Peter ate quickly, thinking they had more to do than they had time to do it in.
Sylar said, "You're really serious about this, aren't you?"
"About what?"
"Helping me. You don't have to, you know. I'm an adult. I've made it on my own for years."
"Do you want to be alone?" Peter shot back, declining to point out the number of dead bodies Sylar had caused when he'd stepped outside of society's bounds and 'made it on his own.'
"I… no. But it's not like I can't-"
Peter shook his head. "It's not about what you can and can't do. I know you can do it. It's about… something else."
"Which is?"
Peter huffed. He didn't like being made to say this and he was pretty sure Sylar was drawing it out intentionally, just to hear him say it. He glanced up at Sylar's face and saw he was right. It made it better, somehow - amusing maybe. He recalled last night that Sylar really hadn't understood at all why Peter wanted him there.
It occurred to Peter that maybe it would help to just spell it out. "I want to help you because you need help. I like helping people. It's why I'm a paramedic. And when I'm a paramedic, some days I'm helping the victim of a crime and some days I'm helping the criminal after they've been brought down. It doesn't matter. They both need my help." Sylar just looked confused.
Peter huffed again. "Okay, fine, maybe this will make sense to you. If I let you roam around on your own, I'll never know if you might start killing people again and causing more problems that I need to fix. So yeah, I suppose you're right," he said angrily, "I just want to make sure no one else loses their brother. That's not the only reason, but I guess it's the only one that you'd understand!" He practically spat the words out. Sylar backed up a step, not understanding where the anger was coming from. Peter added, just as angrily, "Because it seems to be some kind of fucking problem that I have some shred of sympathy for you."
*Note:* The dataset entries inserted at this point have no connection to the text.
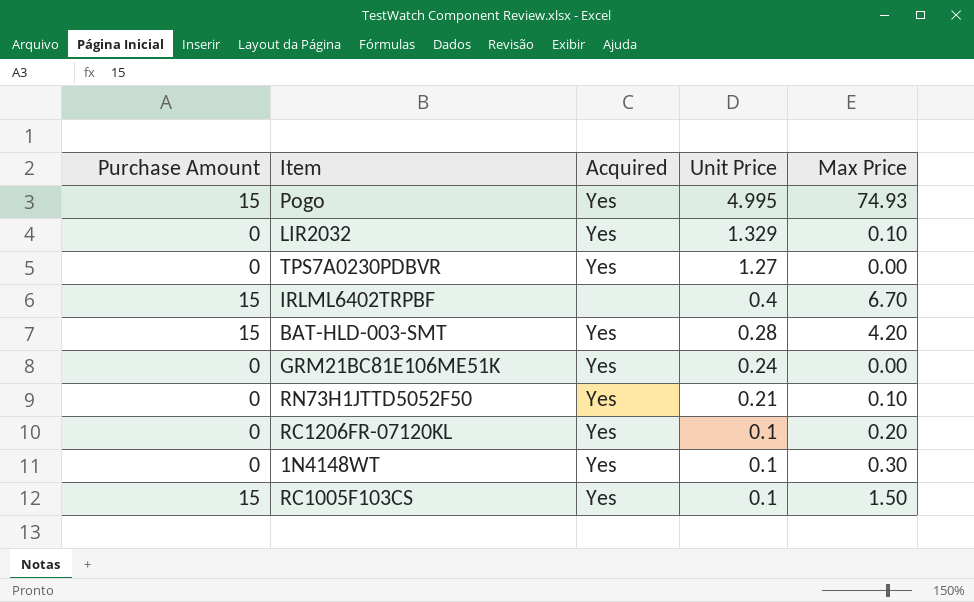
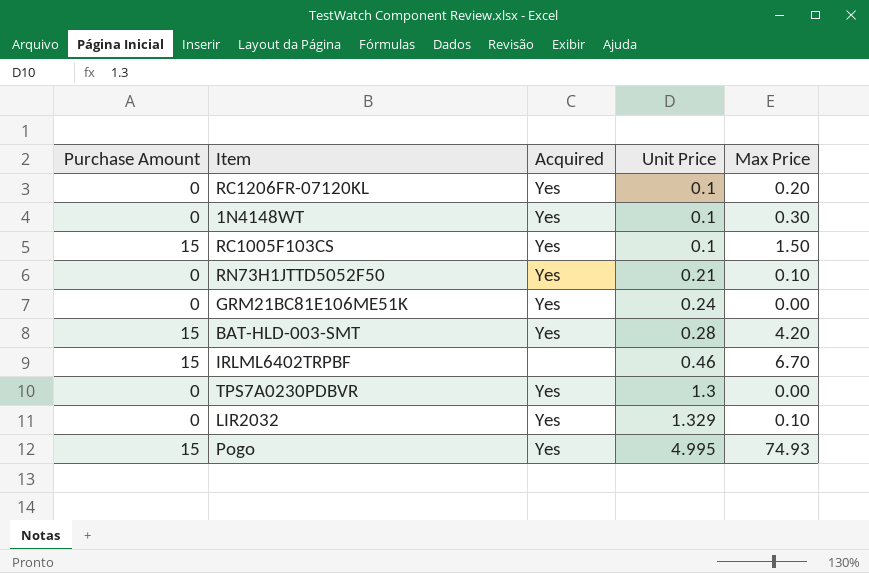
row order: Unit Price descending -> Unit Price ascending
IRLML6402TRPBF | Unit Price: 0.4 -> 0.46
TPS7A0230PDBVR | Unit Price: 1.27 -> 1.3

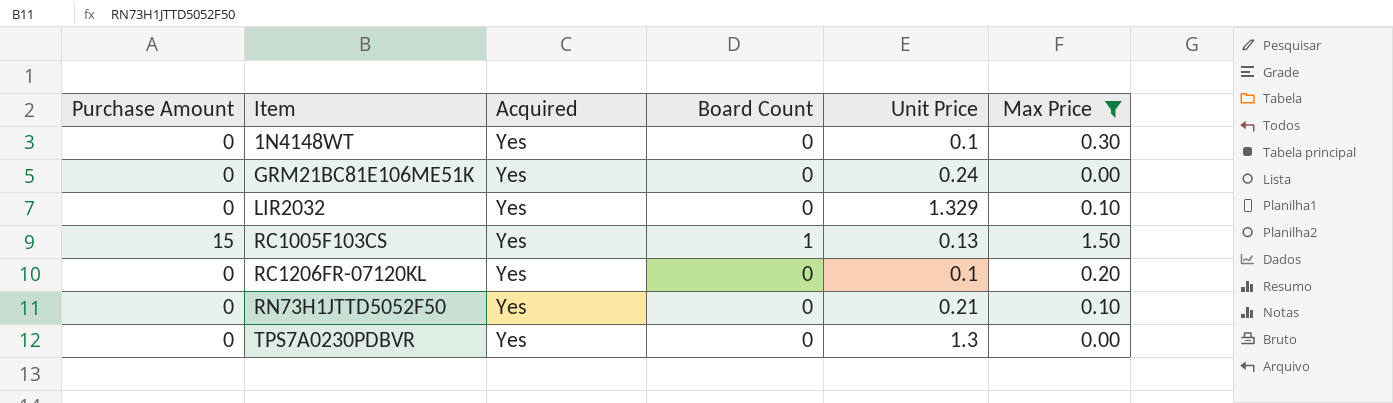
filter: none -> Max Price <= 1.50
row order: Unit Price ascending -> Item ascending
column Board Count | position: none -> 4
RC1005F103CS | Unit Price: 0.1 -> 0.13

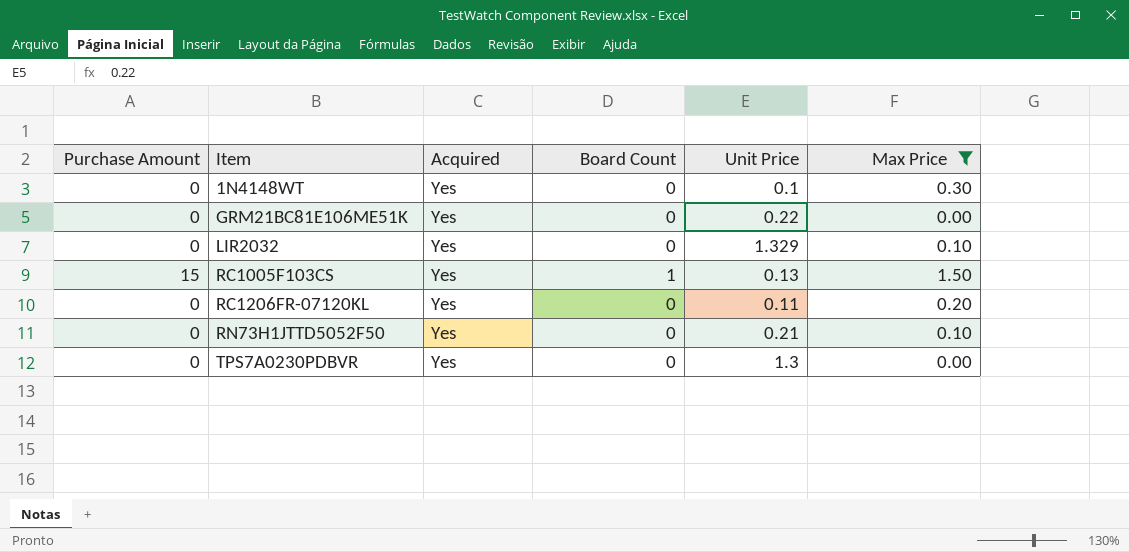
GRM21BC81E106ME51K | Unit Price: 0.24 -> 0.22
RC1206FR-07120KL | Unit Price: 0.1 -> 0.11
Peter got up and stalked over to the sink to rinse out his bowl. Sylar gave him a wide berth. Freaking sociopath! Peter thought, fuming. I'm trying to be nice and you can't see it as anything but self-serving because that's all you understand. This is hopeless.
"Peter?"
He put the dish down and leaned on the counter in front of the sink, head hanging. "Sylar. I'm just angry. I'm angry the world isn't the way I want it to be. I'll get over it. I'm sorry I'm lashing out at you. I know you're doing your best."
"You don't have to patronize me, Peter. I just wanted to say thank you."
He stood up and turned just in time for a knock at the door.